In a short ten minutes’ walk he was there. The tunnel crossed from the school to the château directly, avoiding the detours a pedestrian was obliged to take because of the pattern of streets. He came at last to his handiwork—the wall he had been patiently chipping away at, removing the smooth rectangular stones one by one. He didn’t dare risk making any noise, so he had to work away at the mortar by hand. Then, when he was finished with his night’s work, he couldn’t leave the stones lying in a pile, but had to put them back in place. Otherwise a draft would form in the tunnel and tip off that head butler who seemed to be aware of everything that went on in the château. Jean had done his homework, and he knew these things.

It wasEtienne who sent him on this mission, reluctant as he had been at first. The former gardener was not likely ever to leave jail with murder on his record, even if he swore he had never set eyes on the prostitute. He latched on to Jean as the only other French inmate in a New York prison. Looking back, Jean realized the friendship had been staged with a goal in mind. He should not have been surprised.

They were sitting at a picnic table surrounded by barbed wire in place of trees, and prison guards standing in towers in place of birds, when Etienne first spoke of it. “The tunnel has been in place ever since the château and residence were built, but it’s been condemned for the past couple of decades. People don’t even know it exists anymore.

“You’ll have the easiest time on the end where the school is. You can slip in and out of there easily. On the end where the château is, there’s a wall.” Etienne gestured, glancing up to see that the police officer in the tower nearest to them was smoking and not paying close attention.

“Anyway, I should’ve worked harder to break through the wall, since I had the only key to the gate, instead of relying on getting out through the door.” He scowled at the memory. “You’ll need to take it down, stone by stone, and that’s going to take some time. The good news is that it’s not visible from the cellar in the château. So your only risk is the noise. Be careful. Paltier—if he’s still alive and working there—has eyes and ears everywhere in that place.”

Etienne continued in a subdued voice. “So there’s the gate, and I already told you how to get the key. That was the one smart thing I did before leaving.” He glanced up again compulsively in a way that was sure to attract the guard’s attention, Jean thought, before continuing. “There’s a room around the corner of the gate, but you don’t need anything in there. I can only imagine it’s still boarded up since I would have heard if there had been an uproar.” Jean didn’t dare ask for clarification.
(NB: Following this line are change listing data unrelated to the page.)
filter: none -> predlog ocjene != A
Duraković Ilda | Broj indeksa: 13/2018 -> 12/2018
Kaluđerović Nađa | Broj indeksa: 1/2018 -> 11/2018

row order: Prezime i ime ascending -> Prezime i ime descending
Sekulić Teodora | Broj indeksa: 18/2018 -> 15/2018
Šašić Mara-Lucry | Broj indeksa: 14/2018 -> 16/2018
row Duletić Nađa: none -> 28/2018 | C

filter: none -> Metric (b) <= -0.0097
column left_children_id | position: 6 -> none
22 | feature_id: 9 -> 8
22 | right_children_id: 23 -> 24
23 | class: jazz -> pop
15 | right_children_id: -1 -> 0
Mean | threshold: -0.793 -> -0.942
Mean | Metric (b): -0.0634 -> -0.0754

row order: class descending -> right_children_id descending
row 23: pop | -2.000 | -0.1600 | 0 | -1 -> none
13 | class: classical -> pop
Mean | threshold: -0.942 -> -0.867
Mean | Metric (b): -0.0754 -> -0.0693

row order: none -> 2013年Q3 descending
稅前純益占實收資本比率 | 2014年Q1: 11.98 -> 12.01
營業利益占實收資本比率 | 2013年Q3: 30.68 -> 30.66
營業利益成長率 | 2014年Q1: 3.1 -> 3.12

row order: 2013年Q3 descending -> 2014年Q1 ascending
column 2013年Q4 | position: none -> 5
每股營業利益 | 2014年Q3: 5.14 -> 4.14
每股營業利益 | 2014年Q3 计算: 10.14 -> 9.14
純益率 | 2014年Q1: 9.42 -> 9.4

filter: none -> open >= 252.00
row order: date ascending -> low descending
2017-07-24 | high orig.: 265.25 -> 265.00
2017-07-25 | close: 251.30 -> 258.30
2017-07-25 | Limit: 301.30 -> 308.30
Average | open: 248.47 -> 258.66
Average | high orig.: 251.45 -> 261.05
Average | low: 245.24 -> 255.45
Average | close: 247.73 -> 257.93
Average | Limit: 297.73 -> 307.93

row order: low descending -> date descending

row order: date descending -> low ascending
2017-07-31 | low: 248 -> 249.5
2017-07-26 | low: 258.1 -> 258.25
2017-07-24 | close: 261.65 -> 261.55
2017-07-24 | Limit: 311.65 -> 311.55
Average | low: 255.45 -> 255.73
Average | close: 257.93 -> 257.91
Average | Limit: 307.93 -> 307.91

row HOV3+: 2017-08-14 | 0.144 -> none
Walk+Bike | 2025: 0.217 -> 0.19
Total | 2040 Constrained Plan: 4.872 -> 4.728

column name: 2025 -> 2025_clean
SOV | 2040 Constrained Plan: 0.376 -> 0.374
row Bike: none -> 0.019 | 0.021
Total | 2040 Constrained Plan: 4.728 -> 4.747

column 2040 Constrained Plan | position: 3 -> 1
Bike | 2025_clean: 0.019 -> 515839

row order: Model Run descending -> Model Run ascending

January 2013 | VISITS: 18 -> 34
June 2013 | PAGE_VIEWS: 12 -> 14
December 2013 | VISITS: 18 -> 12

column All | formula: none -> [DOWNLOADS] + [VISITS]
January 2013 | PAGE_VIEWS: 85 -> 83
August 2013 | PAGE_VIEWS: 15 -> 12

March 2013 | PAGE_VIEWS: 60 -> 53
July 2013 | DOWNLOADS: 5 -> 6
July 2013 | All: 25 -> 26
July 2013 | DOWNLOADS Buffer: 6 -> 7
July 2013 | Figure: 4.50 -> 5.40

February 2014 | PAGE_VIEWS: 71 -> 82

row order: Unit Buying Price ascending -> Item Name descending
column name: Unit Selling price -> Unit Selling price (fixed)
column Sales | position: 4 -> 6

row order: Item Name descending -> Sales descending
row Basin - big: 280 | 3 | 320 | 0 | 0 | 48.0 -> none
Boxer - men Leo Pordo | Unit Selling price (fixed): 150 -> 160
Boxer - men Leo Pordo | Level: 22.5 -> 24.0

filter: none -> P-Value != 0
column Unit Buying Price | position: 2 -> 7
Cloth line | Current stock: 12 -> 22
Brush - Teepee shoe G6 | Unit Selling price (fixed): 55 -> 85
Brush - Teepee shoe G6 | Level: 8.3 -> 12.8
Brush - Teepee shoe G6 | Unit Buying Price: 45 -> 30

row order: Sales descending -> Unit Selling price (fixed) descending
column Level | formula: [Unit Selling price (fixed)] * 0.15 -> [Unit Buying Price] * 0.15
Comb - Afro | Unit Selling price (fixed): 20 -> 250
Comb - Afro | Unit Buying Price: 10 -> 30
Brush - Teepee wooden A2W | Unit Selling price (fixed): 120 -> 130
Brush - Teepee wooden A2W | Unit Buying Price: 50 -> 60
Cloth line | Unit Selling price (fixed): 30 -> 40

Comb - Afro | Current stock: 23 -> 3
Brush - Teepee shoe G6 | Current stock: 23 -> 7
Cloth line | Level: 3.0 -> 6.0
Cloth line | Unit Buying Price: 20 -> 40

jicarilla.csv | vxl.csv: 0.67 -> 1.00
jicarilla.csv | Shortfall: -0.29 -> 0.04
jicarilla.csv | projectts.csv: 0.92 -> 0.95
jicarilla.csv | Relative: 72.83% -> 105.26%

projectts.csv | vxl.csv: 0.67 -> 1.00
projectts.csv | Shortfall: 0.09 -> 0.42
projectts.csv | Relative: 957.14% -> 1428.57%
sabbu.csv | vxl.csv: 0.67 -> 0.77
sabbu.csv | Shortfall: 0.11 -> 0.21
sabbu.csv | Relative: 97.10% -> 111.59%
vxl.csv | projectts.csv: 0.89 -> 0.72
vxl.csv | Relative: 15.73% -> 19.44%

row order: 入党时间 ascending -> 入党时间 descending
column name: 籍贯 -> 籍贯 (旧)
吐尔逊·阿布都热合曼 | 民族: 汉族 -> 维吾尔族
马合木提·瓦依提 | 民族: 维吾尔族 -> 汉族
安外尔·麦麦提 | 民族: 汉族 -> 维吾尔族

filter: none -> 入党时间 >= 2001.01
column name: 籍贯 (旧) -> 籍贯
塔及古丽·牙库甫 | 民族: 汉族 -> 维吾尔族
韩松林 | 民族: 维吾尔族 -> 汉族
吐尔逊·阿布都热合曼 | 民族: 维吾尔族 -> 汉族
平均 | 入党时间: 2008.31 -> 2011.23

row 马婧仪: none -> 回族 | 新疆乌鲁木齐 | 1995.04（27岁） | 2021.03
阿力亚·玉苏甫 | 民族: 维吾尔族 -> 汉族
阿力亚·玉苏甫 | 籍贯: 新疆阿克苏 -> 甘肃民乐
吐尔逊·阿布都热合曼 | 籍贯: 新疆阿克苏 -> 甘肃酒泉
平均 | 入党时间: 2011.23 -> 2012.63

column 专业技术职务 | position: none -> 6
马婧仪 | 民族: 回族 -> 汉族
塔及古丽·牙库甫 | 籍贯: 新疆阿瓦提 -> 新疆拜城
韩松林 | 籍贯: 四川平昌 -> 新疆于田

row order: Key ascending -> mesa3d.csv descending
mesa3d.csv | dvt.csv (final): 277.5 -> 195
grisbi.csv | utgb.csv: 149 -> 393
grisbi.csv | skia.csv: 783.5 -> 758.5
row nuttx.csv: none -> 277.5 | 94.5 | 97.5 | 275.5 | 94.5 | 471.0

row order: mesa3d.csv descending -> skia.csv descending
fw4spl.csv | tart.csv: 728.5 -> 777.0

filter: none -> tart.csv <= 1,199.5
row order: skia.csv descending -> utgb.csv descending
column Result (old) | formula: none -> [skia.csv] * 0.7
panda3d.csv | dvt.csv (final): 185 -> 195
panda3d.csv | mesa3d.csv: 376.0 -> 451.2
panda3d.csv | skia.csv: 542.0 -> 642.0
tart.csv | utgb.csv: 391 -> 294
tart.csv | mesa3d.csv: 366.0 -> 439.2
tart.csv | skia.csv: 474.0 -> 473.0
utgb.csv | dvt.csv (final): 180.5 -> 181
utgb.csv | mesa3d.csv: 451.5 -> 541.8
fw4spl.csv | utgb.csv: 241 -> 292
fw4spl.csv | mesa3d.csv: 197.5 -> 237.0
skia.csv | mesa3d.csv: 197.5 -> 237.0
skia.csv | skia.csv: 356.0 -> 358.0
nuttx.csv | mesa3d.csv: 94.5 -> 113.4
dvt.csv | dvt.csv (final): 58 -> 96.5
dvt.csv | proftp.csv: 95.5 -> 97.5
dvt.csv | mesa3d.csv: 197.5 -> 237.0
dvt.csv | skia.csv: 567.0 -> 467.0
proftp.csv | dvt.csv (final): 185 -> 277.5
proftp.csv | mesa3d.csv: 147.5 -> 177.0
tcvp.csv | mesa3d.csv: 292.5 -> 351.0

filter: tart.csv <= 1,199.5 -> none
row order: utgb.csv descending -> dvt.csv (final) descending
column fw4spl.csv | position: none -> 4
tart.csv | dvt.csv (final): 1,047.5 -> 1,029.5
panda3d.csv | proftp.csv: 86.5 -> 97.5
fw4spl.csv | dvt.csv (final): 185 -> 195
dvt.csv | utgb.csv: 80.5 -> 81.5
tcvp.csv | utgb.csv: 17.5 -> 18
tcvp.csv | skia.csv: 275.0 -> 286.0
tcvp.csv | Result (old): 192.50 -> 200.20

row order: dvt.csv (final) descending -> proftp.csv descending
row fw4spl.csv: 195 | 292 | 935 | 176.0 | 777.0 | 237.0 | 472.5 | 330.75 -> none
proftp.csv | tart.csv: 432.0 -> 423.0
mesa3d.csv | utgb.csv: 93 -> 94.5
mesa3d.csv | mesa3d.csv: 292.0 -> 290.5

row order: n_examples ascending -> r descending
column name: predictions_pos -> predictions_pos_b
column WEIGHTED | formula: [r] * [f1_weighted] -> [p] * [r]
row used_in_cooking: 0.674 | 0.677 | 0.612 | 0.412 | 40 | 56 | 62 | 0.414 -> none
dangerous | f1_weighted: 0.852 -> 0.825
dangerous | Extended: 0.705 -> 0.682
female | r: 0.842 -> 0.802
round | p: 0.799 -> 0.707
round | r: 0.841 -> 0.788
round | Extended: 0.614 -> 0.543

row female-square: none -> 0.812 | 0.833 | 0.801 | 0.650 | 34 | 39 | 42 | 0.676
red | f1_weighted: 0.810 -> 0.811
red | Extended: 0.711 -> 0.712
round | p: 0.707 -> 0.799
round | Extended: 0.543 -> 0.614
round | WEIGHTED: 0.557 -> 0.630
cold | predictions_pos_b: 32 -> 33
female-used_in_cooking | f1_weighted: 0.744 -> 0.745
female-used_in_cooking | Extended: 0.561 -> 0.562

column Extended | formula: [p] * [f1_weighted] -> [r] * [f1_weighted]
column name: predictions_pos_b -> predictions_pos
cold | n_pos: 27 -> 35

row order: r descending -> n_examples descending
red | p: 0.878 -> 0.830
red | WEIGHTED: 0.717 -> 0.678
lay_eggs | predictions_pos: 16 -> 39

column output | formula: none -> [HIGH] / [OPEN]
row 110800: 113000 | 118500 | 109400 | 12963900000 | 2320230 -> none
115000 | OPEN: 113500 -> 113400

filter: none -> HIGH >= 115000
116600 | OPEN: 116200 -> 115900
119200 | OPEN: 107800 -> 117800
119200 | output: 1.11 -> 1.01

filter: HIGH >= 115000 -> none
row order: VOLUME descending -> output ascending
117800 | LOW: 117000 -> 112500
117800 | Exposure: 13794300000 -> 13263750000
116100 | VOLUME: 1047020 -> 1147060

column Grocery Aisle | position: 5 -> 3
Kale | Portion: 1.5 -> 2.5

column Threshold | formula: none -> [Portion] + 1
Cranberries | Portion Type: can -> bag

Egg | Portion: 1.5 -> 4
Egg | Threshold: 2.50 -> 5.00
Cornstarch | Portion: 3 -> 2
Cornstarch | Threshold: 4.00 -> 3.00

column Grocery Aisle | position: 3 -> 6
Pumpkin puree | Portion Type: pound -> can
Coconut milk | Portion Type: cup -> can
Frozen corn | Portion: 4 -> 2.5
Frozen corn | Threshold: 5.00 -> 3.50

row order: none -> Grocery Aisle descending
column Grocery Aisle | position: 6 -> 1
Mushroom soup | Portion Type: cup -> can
“Up until this point, you’re not visible to anyone in the château. You need to open that gate, and you need to break—” Etienne started to reach into his pocket, but the guard was staring at them, so he pulled out a cigarette from his pocket and lit it.

When the guard lost interest, he reached into his pocket again and pulled out a hand-drawn map and resumed. “This.” He pointed to the rough sketch of a room with the gate on one side and a series of alcoves on another. “This is where you need to break the wall, and this is where you access the tunnel. Here. It’s yours.” He folded the map and handed it to Jean. “They had nearly finished plastering those alcoves when I was there. I hid the painting in the middle alcove when I heard everyone coming. I assumed I’d be able to get it before morning, but the investigation started right away, and I had to leave. Everything will have been sealed by now, and they obviously didn’t think to look there for the painting or I would’ve heard.”

Jean spoke for the first time after listening to this recital. “Why didn’t you just grab the painting and run out the back door? You had such a head start.”